■ Before-and-after change records
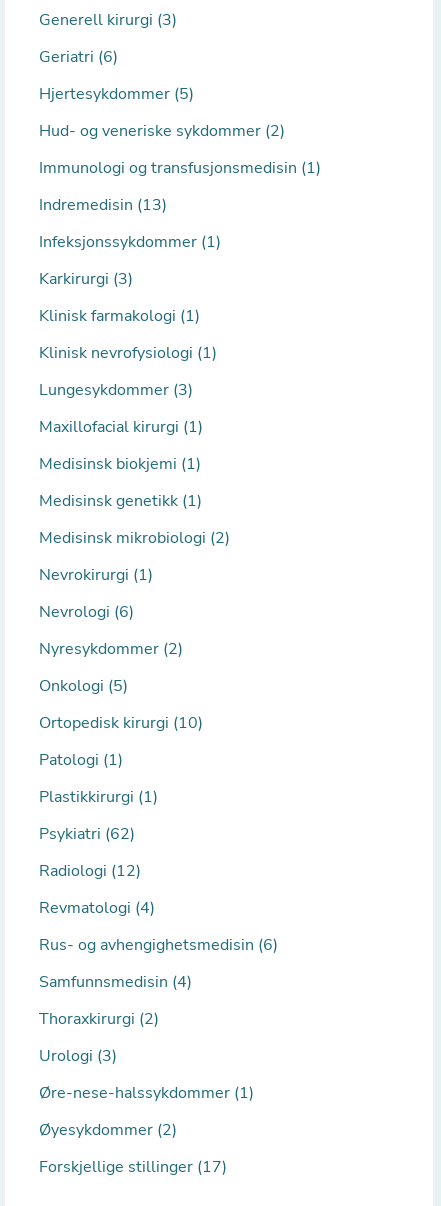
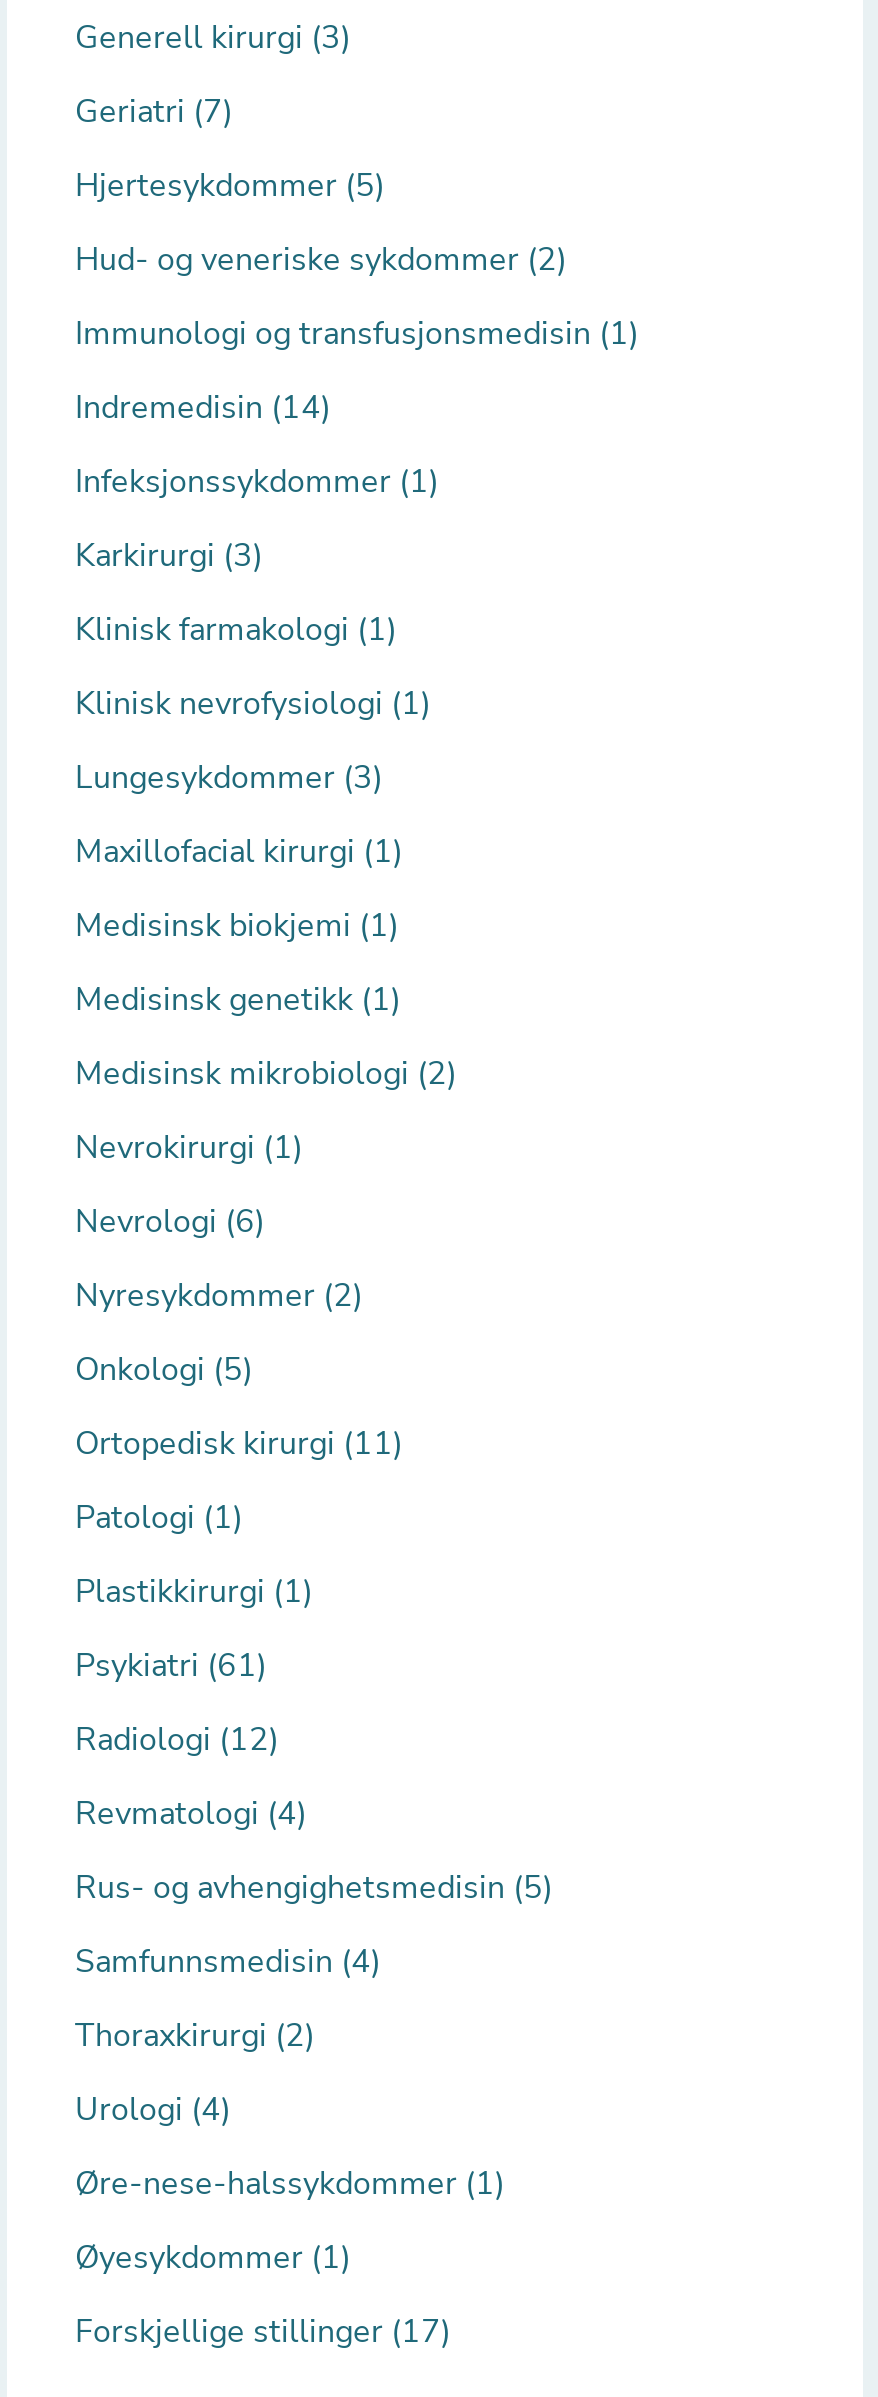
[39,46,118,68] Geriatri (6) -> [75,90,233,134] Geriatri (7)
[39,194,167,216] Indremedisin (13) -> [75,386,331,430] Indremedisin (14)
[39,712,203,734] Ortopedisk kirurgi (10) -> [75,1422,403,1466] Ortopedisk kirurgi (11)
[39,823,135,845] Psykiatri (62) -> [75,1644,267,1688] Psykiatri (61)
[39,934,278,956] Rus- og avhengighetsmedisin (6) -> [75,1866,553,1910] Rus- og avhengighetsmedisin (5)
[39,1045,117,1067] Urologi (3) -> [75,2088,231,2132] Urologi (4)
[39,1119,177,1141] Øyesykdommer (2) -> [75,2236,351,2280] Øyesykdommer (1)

■ YOUR TASK
The records above are to be transcribed word for word. Skip the images.

■ ANSWER SECTION
[39,46,118,68] Geriatri (6) -> [75,90,233,134] Geriatri (7)
[39,194,167,216] Indremedisin (13) -> [75,386,331,430] Indremedisin (14)
[39,712,203,734] Ortopedisk kirurgi (10) -> [75,1422,403,1466] Ortopedisk kirurgi (11)
[39,823,135,845] Psykiatri (62) -> [75,1644,267,1688] Psykiatri (61)
[39,934,278,956] Rus- og avhengighetsmedisin (6) -> [75,1866,553,1910] Rus- og avhengighetsmedisin (5)
[39,1045,117,1067] Urologi (3) -> [75,2088,231,2132] Urologi (4)
[39,1119,177,1141] Øyesykdommer (2) -> [75,2236,351,2280] Øyesykdommer (1)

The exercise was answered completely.